Wenn man das nicht darf, werde ich natürlich auch keine __ Wasserlinsen oder __ Wasserpest mehr aus dem örtlichen Bach holen. Auch, wenn das ja eigentlich nur so ne Art Unterwasser-Unkraut ist und die das sowieso immer wieder rausbaggern. Ich werd´ da mal konkret einen der Dorf-Politiker fragen. So ein paar Jäger und auch Bauern sind gelegentlich schon an mir vorbei gefahren, als ich da grade am Schöpfen war. Die hat das aber nicht interessiert.

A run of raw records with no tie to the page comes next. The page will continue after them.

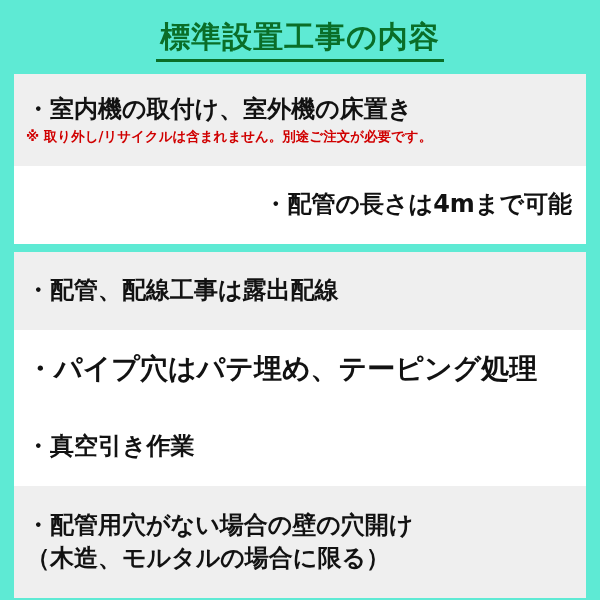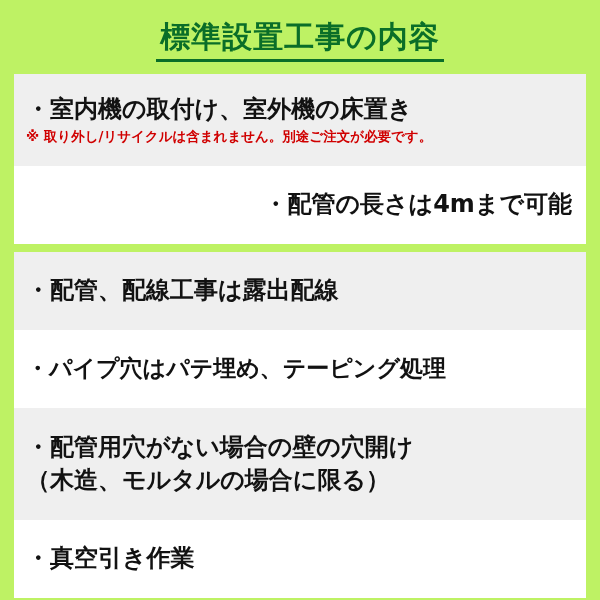--- a/index.html
+++ b/index.html
@@ -18,7 +18,7 @@
     height: 600px;
     box-sizing: border-box;
     padding: 14px 14px 0 14px;
-    background: #bef264;
+    background: #5eead4;
     display: flex;
     flex-direction: column;
   }

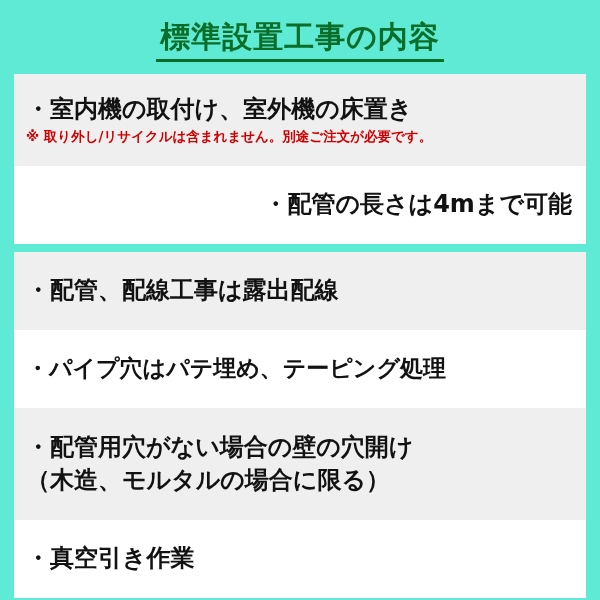--- a/index.html
+++ b/index.html
@@ -63,7 +63,7 @@
     white-space: nowrap;
   }
   .row-main.small {
-    font-size: 23px;
+    font-size: 28px;
   }
   .row-sub {
     margin-top: 3px;

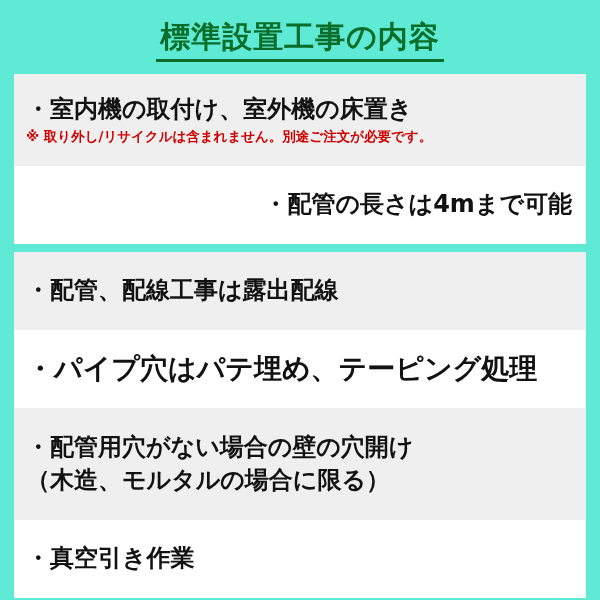--- a/index.html
+++ b/index.html
@@ -123,6 +123,12 @@
       </div>
     </div>
 
+    <div class="row even r6">
+      <div class="row-main">
+        <span>・</span><span>真空引き作業</span>
+      </div>
+    </div>
+
     <div class="row odd r5">
       <div class="row-main">
         <span>・</span><span>配管用穴がない場合の壁の穴開け</span>
@@ -130,12 +136,6 @@
       <div class="row-line2">（木造、モルタルの場合に限る）</div>
     </div>
 
-    <div class="row even r6">
-      <div class="row-main">
-        <span>・</span><span>真空引き作業</span>
-      </div>
-    </div>
-
   </div>
 </div>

Aber ich sag´ Euch eins: Hier in den Dörfern im südpfälzischen Outback leben sowieso lauter Rednecks, die sich wenig um´s Gesetz scheren. Die fahren alle Auto mit "Standgas" (Wir sind ja Weinregion...)., im Sommer weht der Duft von Joints durch die Gärten, landwirtschaftliche Geräte werden "80% auf Rechnung und 20% schwarz verkauft" usw... Die Familienstrukturen sind traditionell: Oma+Opa+3 geschiedene Söhne unter einem Dach in einem drei mal erweiterten Haus, von denen alle zwei Wochen die Kinder da sind und in zu Kinderzimmern umgebauten Garagen wohnen... Ich find´ das alles immer voll lustig, wenn ich am Wochenende dort auf dem Land bin. 

Auf die warmen Tage freuen wir uns natürlich auch schon. Meine Freundin sucht schon die ganze Zeit das Internet ab nach einer preiswerten Polyrattan-Couch für auf die Holzterasse am Teich. Mann, wir werden noch voll die Spiesser... Gabione mit Kalksandsteinen drin, Teich, Holzterasse und Polyrattan-Couch. Tja. Ist aber auch wirklich gemütlich. Aber vielleicht fällt mir ja noch ein Akzent ein, wie wir uns von der Masse der gleichartigen Gärten absetzen und unseren eigenen Style pflegen können?

Ahso. Substrat... Ich könnte ja auf die Böschungsmatten und auf die flachen Stellen ein bisschen Spielsand oder sonst was Nährstoffarmes schütten. Im 1.000er Becken will ich das auf jeden Fall machen. Im Folienteich sind die Wände halt recht steil, aber ich wollte unbedingt Tiefe und Volumen und nehme lieber die Zusatz-Action für Pflanztaschen und so Zeugs in Kauf, die ich nicht so hätte, wenn da mehr Stufen drin wären.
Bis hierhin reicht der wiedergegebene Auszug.